If your idea of staying informed about global events is re-sharing a Comment is Free link and glancing at BBC News’s Most Read, the main problem isn’t the media. It’s your own lack of interest. On an internet that seems to be gravitating towards Facebook like a black hole in the pocket of Mark Zuckerberg’s hoody, why seek out a broad range of news sources when Facebook could be your one-stop shop?

Where once, social media was all trading likes on angle shots and having a catty rejig of your Myspace Top 8, it has become a cover-all for messaging, professional networking, event planning and, crucially, news. Facebook now has a panel telling us what stories are trending. Where once we trusted professional editors to collate the most important happenings and topics, we now crowdsource the job to our friends, hoping that the mix of hardcore activists and viral content lovers will do the trick instead.

If you want to know more about major massacres and attacks when they happen, you have a smorgasboard of choice. Big outlets like The Guardian, The Economist, Al Jazeera and the BBC provide ample coverage of these stories. There are almost no regions on earth that don’t have their own English-language press. There are dedicated publications like The New Internationalist and Foreign Policy, and organisations such as Human Rights Watch and Amnesty International with all manner of mailing lists. Indie news websites providing alternative perspectives less palatable in the mainstream media are popping up like digital daisies.

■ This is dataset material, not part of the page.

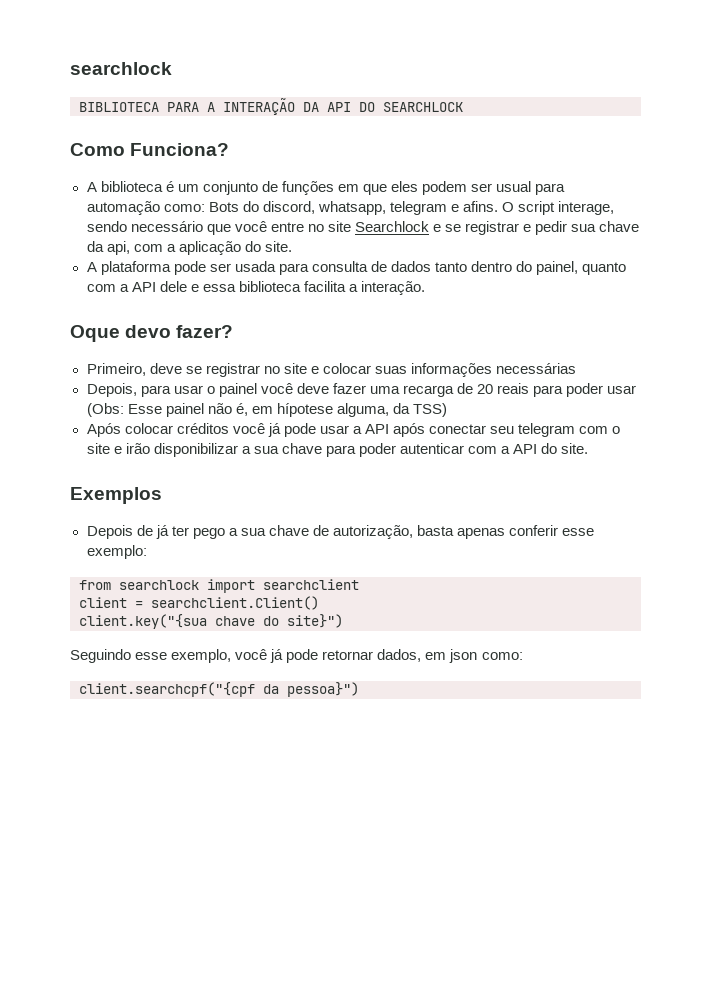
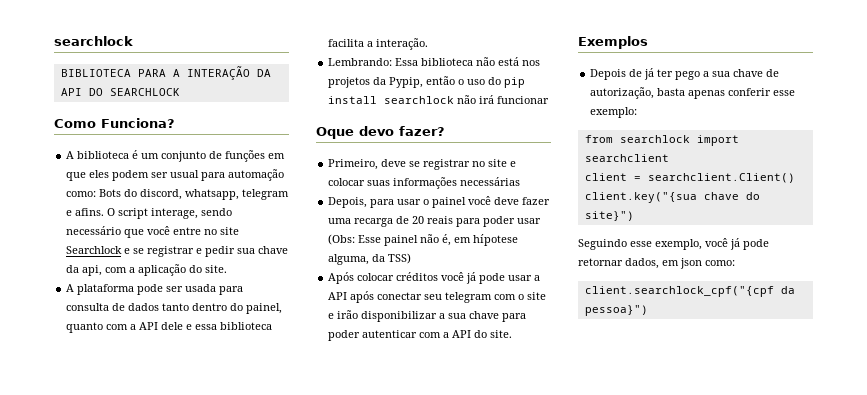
(425, 288) none -> [328,57,541,66] [328,76,526,88] [328,95,550,104] // Lembrando: Essa biblioteca não está nos projetos da Pypip, então o uso do pip install searchlock não irá funcionar
[79,682,255,697] client.searchcpf("{cpf -> [584,286,774,297] client.searchlock_cpf("{cpf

Go ahead: look ’em up. Bookmark them. Instead of scrolling blankly through Facebook when you’re bored, see what’s going on in the world. It’s a good alternative to “liking” other people’s posts about how bored they are in a great circlejerk of stupefaction.

Share what you find. Say what you think. And if you’re waving Garissa around from your high horse like a giant banner of philosophical butthurt but only heard about it last week, please just fuck off.